Un recente studio condotto dall’Università di Sant’Andrea in Scozia ha fornito importanti informazioni su come le foche grigie (Halichoerus grypus) riescano a sopravvivere alle estreme temperature dei mari artici, specialmente durante le loro immersioni per la pesca. I risultati di questa ricerca sono stati pubblicati sulla rivista Science, rivelando aspetti del comportamento di questa specie che fino ad ora erano stati osservati solo quando gli animali si trovavano a riposo sulla spiaggia.

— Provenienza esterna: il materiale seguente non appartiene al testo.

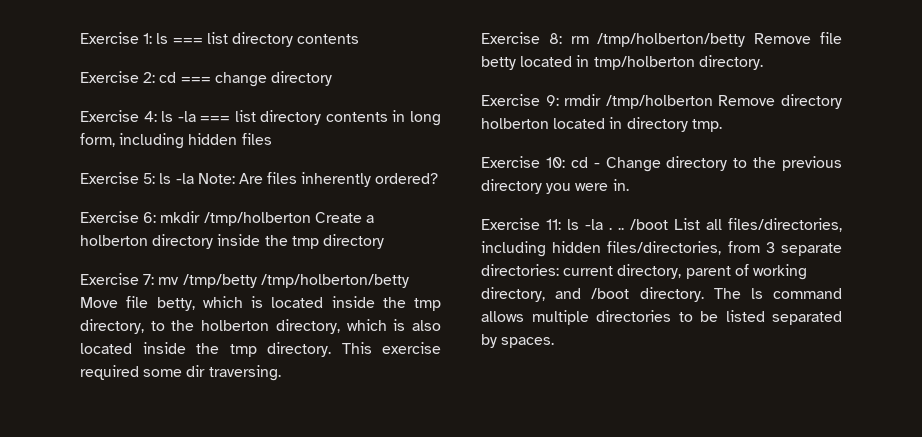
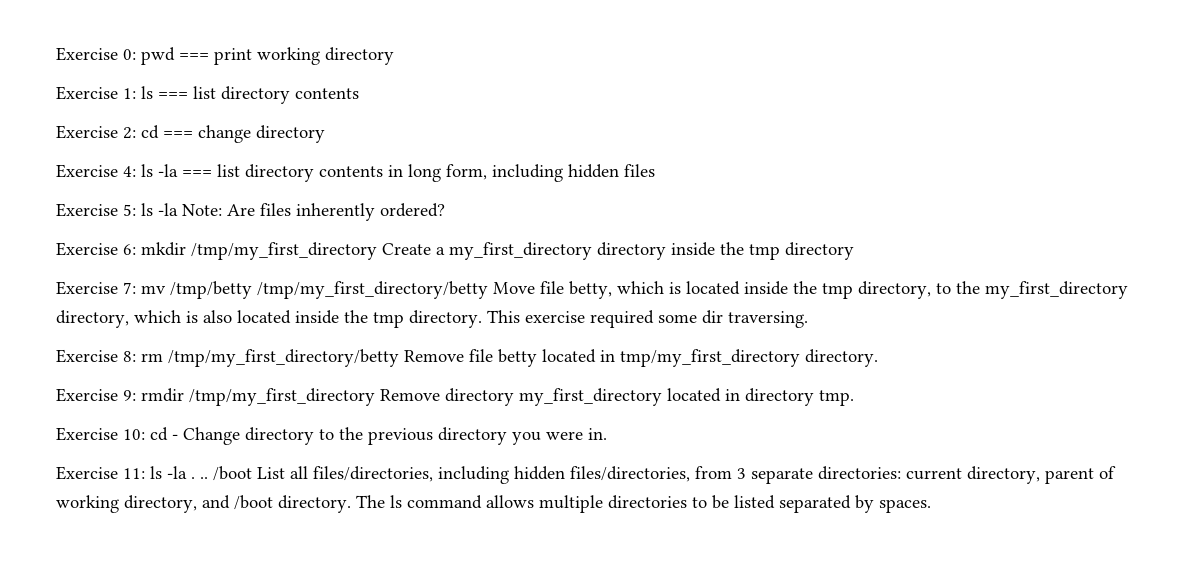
+ Exercise 0: pwd === print working directory
- Exercise 6: mkdir /tmp/holberton Create a holberton directory inside the tmp directory
+ Exercise 6: mkdir /tmp/my_first_directory Create a my_first_directory directory inside the tmp directory
- Exercise 7: mv /tmp/betty /tmp/holberton/betty Move file betty, which is located inside the tmp directory, to the holberton directory, which is also located inside the tmp directory.
+ Exercise 7: mv /tmp/betty /tmp/my_first_directory/betty Move file betty, which is located inside the tmp directory, to the my_first_directory directory, which is also located inside the tmp directory.
- Exercise 8: rm /tmp/holberton/betty Remove file betty located in tmp/holberton directory.
+ Exercise 8: rm /tmp/my_first_directory/betty Remove file betty located in tmp/my_first_directory directory.
- Exercise 9: rmdir /tmp/holberton Remove directory holberton located in directory tmp.
+ Exercise 9: rmdir /tmp/my_first_directory Remove directory my_first_directory located in directory tmp.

Strategie di sopravvivenza delle foche grigie
I ricercatori, guidati dal professor Chris McKnight, si sono posti una domanda cruciale: quali strategie adottano le foche grigie per continuare a cacciare in acque così fredde, dove solo pochi vertebrati a sangue caldo riescono a resistere per brevi periodi? Le foche grigie, infatti, hanno la capacità di rimanere sott’acqua per giorni, continuando la loro attività di pesca senza mostrare segni di disagio a causa del freddo.

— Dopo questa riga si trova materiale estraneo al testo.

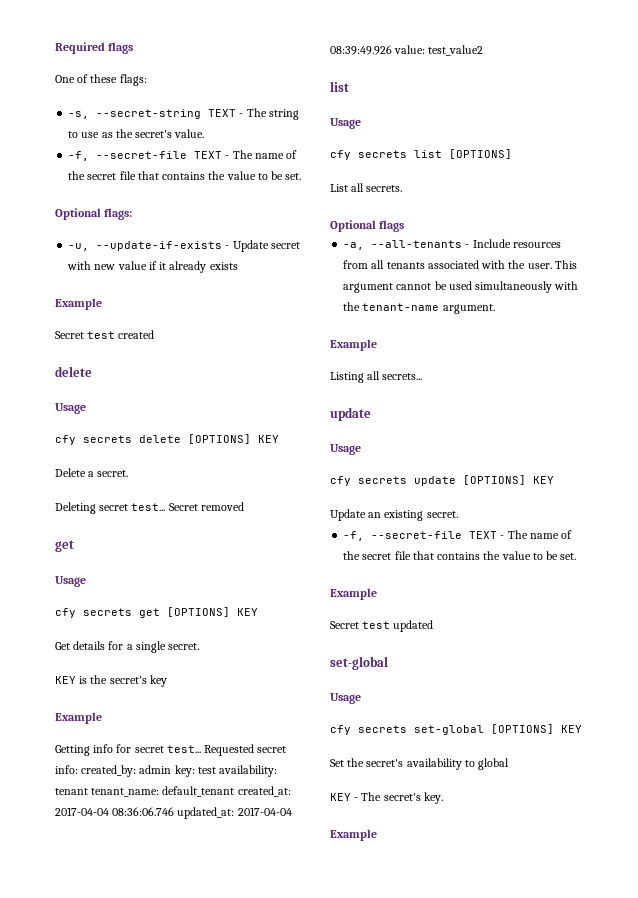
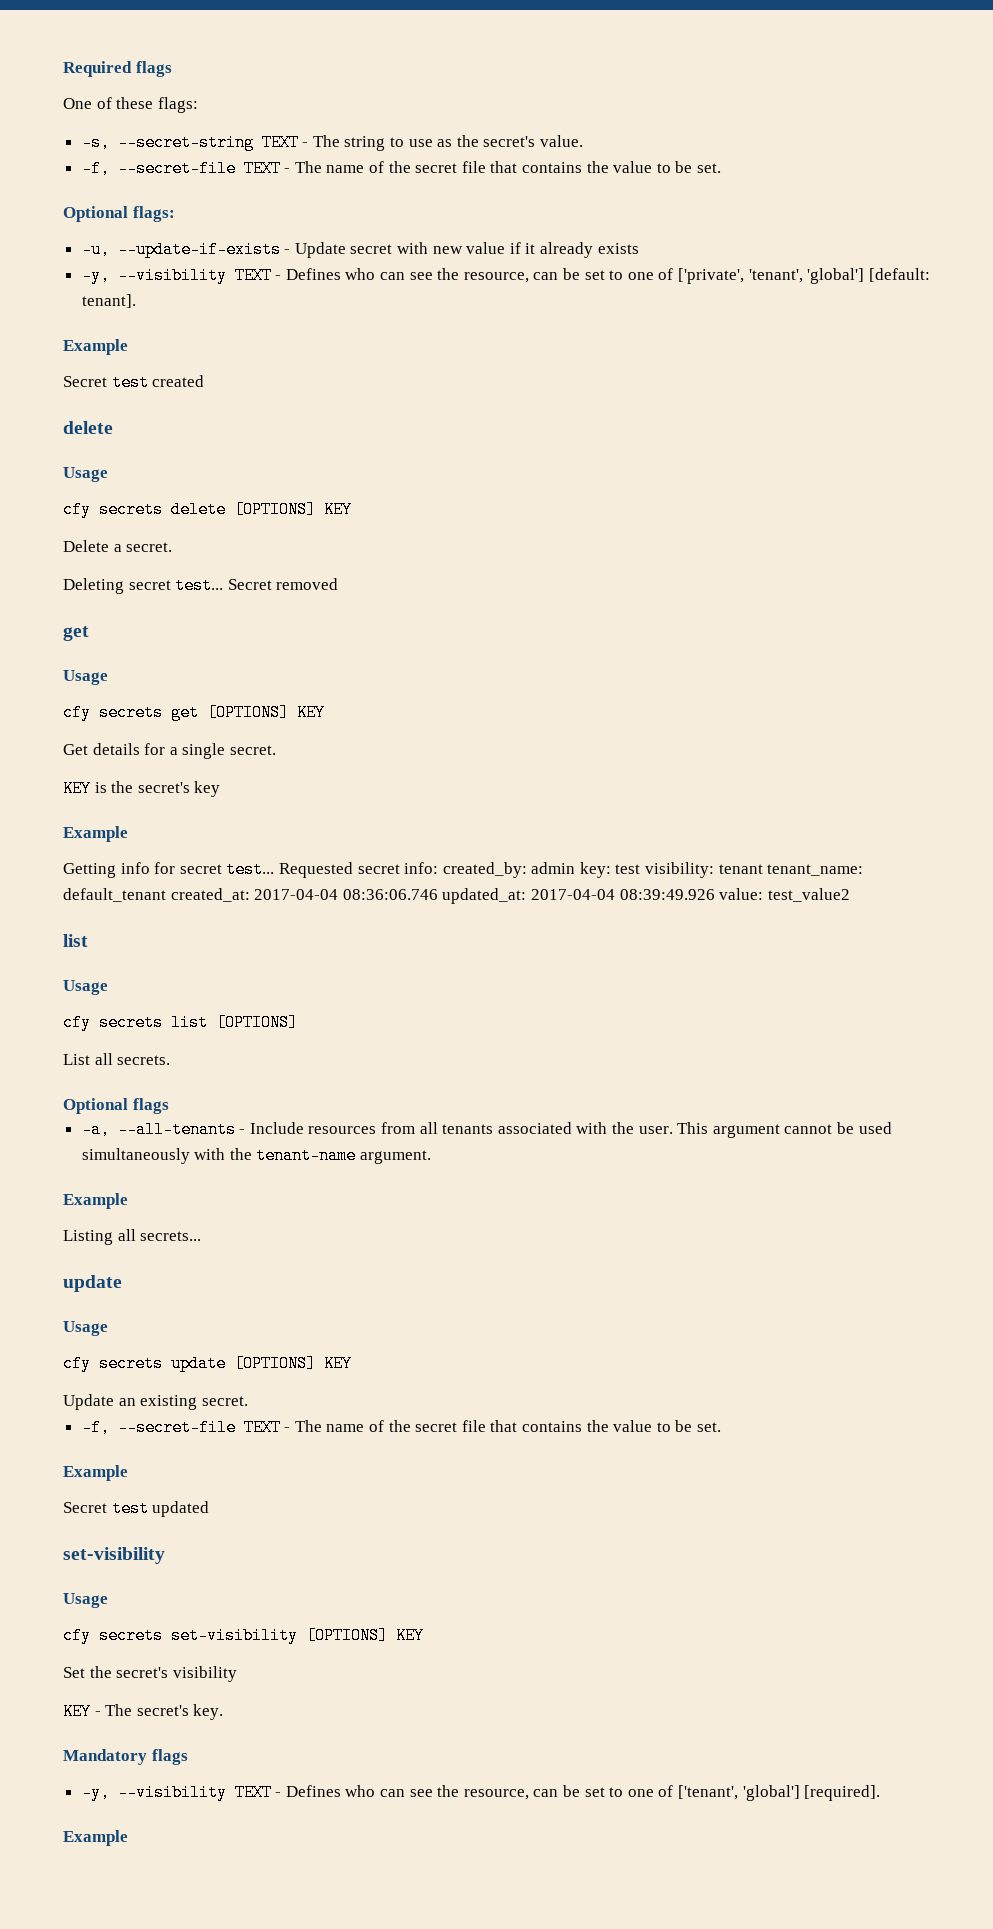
+ -y, --visibility TEXT - Defines who can see the resource, can be set to one of ['private', 'tenant', 'global'] [default: tenant].
- Requested secret info: created_by: admin key: test availability: tenant tenant_name: default_tenant created_at: 2017-04-04 08:36:06.746 updated_at: 2017-04-04 08:39:49.926 value: test_value2
+ Requested secret info: created_by: admin key: test visibility: tenant tenant_name: default_tenant created_at: 2017-04-04 08:36:06.746 updated_at: 2017-04-04 08:39:49.926 value: test_value2
  Secret test updated
- set-global
+ set-visibility
  Usage
- cfy secrets set-global [OPTIONS] KEY
+ cfy secrets set-visibility [OPTIONS] KEY
- Set the secret's availability to global
+ Set the secret's visibility
+ Mandatory flags
+ -y, --visibility TEXT - Defines who can see the resource, can be set to one of ['tenant', 'global'] [required].

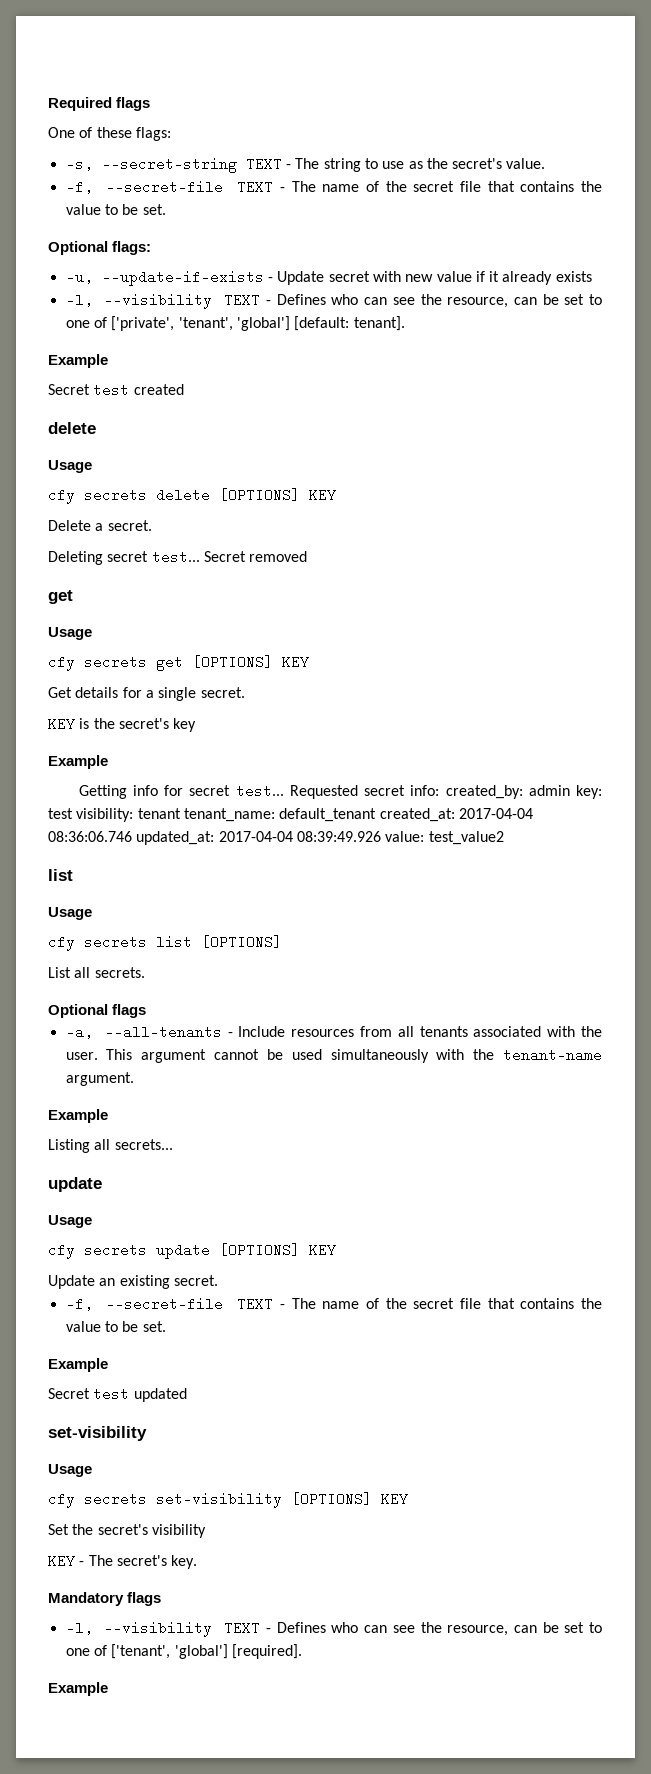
- -y, --visibility TEXT - Defines who can see the resource, can be set to one of ['private', 'tenant', 'global'] [default: tenant].
+ -l, --visibility TEXT - Defines who can see the resource, can be set to one of ['private', 'tenant', 'global'] [default: tenant].
- -y, --visibility TEXT - Defines who can see the resource, can be set to one of ['tenant', 'global'] [required].
+ -l, --visibility TEXT - Defines who can see the resource, can be set to one of ['tenant', 'global'] [required].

Capacità di percezione dell’ossigeno
Attraverso la cattura di esemplari selvatici, gli scienziati hanno scoperto che questi animali possiedono dei sensori naturali all’interno delle loro arterie, che consentono loro di percepire i livelli di ossigeno nel sangue. Questa capacità permette alle foche di evitare il rischio di annegamento e di gestire la durata delle loro immersioni, riemergendo al momento giusto per respirare.
Adattamento unico tra i mammiferi
Questo adattamento è considerato unico tra i mammiferi, che generalmente si basano sulla percezione delle variazioni di anidride carbonica nel sangue. Tale meccanismo consente agli esseri umani di avvertire la cosiddetta “fame d’aria” in situazioni di carenza di ossigeno, come in ambienti affollati.
Condizioni ambientali e monitoraggio dell’ossigeno
Le ragioni per cui le foche grigie hanno sviluppato la capacità di monitorare l’ossigeno durante le loro immersioni, piuttosto che seguire il metodo tradizionale basato sulla CO2, sono legate alle condizioni ambientali in cui si trovano a caccia. Infatti, la misurazione della CO2 potrebbe non essere un indicatore adeguato nelle fredde acque polari, poiché durante l’apnea i livelli di CO2 aumentano significativamente nel corpo, e il freddo può interferire con i sensori che rilevano le concentrazioni di questo gas nel sangue.
Possibili analogie con altri mammiferi marini
Misurare l’ossigeno in tali condizioni consente alle foche di evitare errori di valutazione e di comprendere con precisione quanto tempo hanno a disposizione per completare l’immersione. I ricercatori suggeriscono che simili meccanismi di rilevamento dell’ossigeno potrebbero essere presenti anche in altri mammiferi marini che abitano le regioni polari, come le orche e gli orsi polari, noti per essere i predatori più temuti dell’Artico.